Exercise instructions: Return every line below exactly as written.

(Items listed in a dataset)
= = = = = = =

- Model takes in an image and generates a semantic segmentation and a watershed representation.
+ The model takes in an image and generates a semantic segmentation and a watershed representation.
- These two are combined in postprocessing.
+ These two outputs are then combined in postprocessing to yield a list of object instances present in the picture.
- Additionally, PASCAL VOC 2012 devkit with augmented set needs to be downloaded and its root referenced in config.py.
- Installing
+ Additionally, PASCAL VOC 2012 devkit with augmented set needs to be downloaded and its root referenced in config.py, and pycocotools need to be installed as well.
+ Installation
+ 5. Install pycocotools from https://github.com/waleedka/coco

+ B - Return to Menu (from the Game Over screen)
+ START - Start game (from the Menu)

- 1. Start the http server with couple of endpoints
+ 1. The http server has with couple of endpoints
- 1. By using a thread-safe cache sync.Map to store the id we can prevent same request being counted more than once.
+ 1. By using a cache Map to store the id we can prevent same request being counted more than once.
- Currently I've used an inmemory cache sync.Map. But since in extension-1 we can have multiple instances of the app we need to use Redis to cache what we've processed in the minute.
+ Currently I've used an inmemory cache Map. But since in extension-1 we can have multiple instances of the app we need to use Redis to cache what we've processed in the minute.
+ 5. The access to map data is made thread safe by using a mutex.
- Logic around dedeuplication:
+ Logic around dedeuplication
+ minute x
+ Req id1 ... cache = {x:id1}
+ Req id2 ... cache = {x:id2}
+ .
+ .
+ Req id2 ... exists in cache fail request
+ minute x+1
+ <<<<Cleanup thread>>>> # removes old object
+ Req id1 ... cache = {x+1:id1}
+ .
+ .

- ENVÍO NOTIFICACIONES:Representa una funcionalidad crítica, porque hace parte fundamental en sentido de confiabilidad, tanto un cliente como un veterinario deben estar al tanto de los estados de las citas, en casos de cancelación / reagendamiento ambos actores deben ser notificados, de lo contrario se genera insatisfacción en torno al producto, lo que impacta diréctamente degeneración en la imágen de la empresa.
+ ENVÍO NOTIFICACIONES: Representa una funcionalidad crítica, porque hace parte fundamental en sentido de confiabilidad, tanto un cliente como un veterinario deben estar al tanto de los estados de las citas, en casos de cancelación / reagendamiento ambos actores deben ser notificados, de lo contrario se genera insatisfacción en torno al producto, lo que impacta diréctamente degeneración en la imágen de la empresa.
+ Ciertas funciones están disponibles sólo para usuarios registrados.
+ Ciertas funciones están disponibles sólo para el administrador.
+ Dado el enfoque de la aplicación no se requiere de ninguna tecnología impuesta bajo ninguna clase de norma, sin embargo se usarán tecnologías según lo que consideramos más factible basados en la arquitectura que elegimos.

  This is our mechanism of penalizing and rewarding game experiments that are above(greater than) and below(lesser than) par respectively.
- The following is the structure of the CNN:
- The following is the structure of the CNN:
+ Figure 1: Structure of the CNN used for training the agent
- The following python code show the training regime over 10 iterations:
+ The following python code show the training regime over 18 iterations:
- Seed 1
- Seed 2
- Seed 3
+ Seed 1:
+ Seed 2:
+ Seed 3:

= = = = = = =

Reply to the exercise:
- Model takes in an image and generates a semantic segmentation and a watershed representation.
+ The model takes in an image and generates a semantic segmentation and a watershed representation.
- These two are combined in postprocessing.
+ These two outputs are then combined in postprocessing to yield a list of object instances present in the picture.
- Additionally, PASCAL VOC 2012 devkit with augmented set needs to be downloaded and its root referenced in config.py.
- Installing
+ Additionally, PASCAL VOC 2012 devkit with augmented set needs to be downloaded and its root referenced in config.py, and pycocotools need to be installed as well.
+ Installation
+ 5. Install pycocotools from https://github.com/waleedka/coco

+ B - Return to Menu (from the Game Over screen)
+ START - Start game (from the Menu)

- 1. Start the http server with couple of endpoints
+ 1. The http server has with couple of endpoints
- 1. By using a thread-safe cache sync.Map to store the id we can prevent same request being counted more than once.
+ 1. By using a cache Map to store the id we can prevent same request being counted more than once.
- Currently I've used an inmemory cache sync.Map. But since in extension-1 we can have multiple instances of the app we need to use Redis to cache what we've processed in the minute.
+ Currently I've used an inmemory cache Map. But since in extension-1 we can have multiple instances of the app we need to use Redis to cache what we've processed in the minute.
+ 5. The access to map data is made thread safe by using a mutex.
- Logic around dedeuplication:
+ Logic around dedeuplication
+ minute x
+ Req id1 ... cache = {x:id1}
+ Req id2 ... cache = {x:id2}
+ .
+ .
+ Req id2 ... exists in cache fail request
+ minute x+1
+ <<<<Cleanup thread>>>> # removes old object
+ Req id1 ... cache = {x+1:id1}
+ .
+ .

- ENVÍO NOTIFICACIONES:Representa una funcionalidad crítica, porque hace parte fundamental en sentido de confiabilidad, tanto un cliente como un veterinario deben estar al tanto de los estados de las citas, en casos de cancelación / reagendamiento ambos actores deben ser notificados, de lo contrario se genera insatisfacción en torno al producto, lo que impacta diréctamente degeneración en la imágen de la empresa.
+ ENVÍO NOTIFICACIONES: Representa una funcionalidad crítica, porque hace parte fundamental en sentido de confiabilidad, tanto un cliente como un veterinario deben estar al tanto de los estados de las citas, en casos de cancelación / reagendamiento ambos actores deben ser notificados, de lo contrario se genera insatisfacción en torno al producto, lo que impacta diréctamente degeneración en la imágen de la empresa.
+ Ciertas funciones están disponibles sólo para usuarios registrados.
+ Ciertas funciones están disponibles sólo para el administrador.
+ Dado el enfoque de la aplicación no se requiere de ninguna tecnología impuesta bajo ninguna clase de norma, sin embargo se usarán tecnologías según lo que consideramos más factible basados en la arquitectura que elegimos.

  This is our mechanism of penalizing and rewarding game experiments that are above(greater than) and below(lesser than) par respectively.
- The following is the structure of the CNN:
- The following is the structure of the CNN:
+ Figure 1: Structure of the CNN used for training the agent
- The following python code show the training regime over 10 iterations:
+ The following python code show the training regime over 18 iterations:
- Seed 1
- Seed 2
- Seed 3
+ Seed 1:
+ Seed 2:
+ Seed 3:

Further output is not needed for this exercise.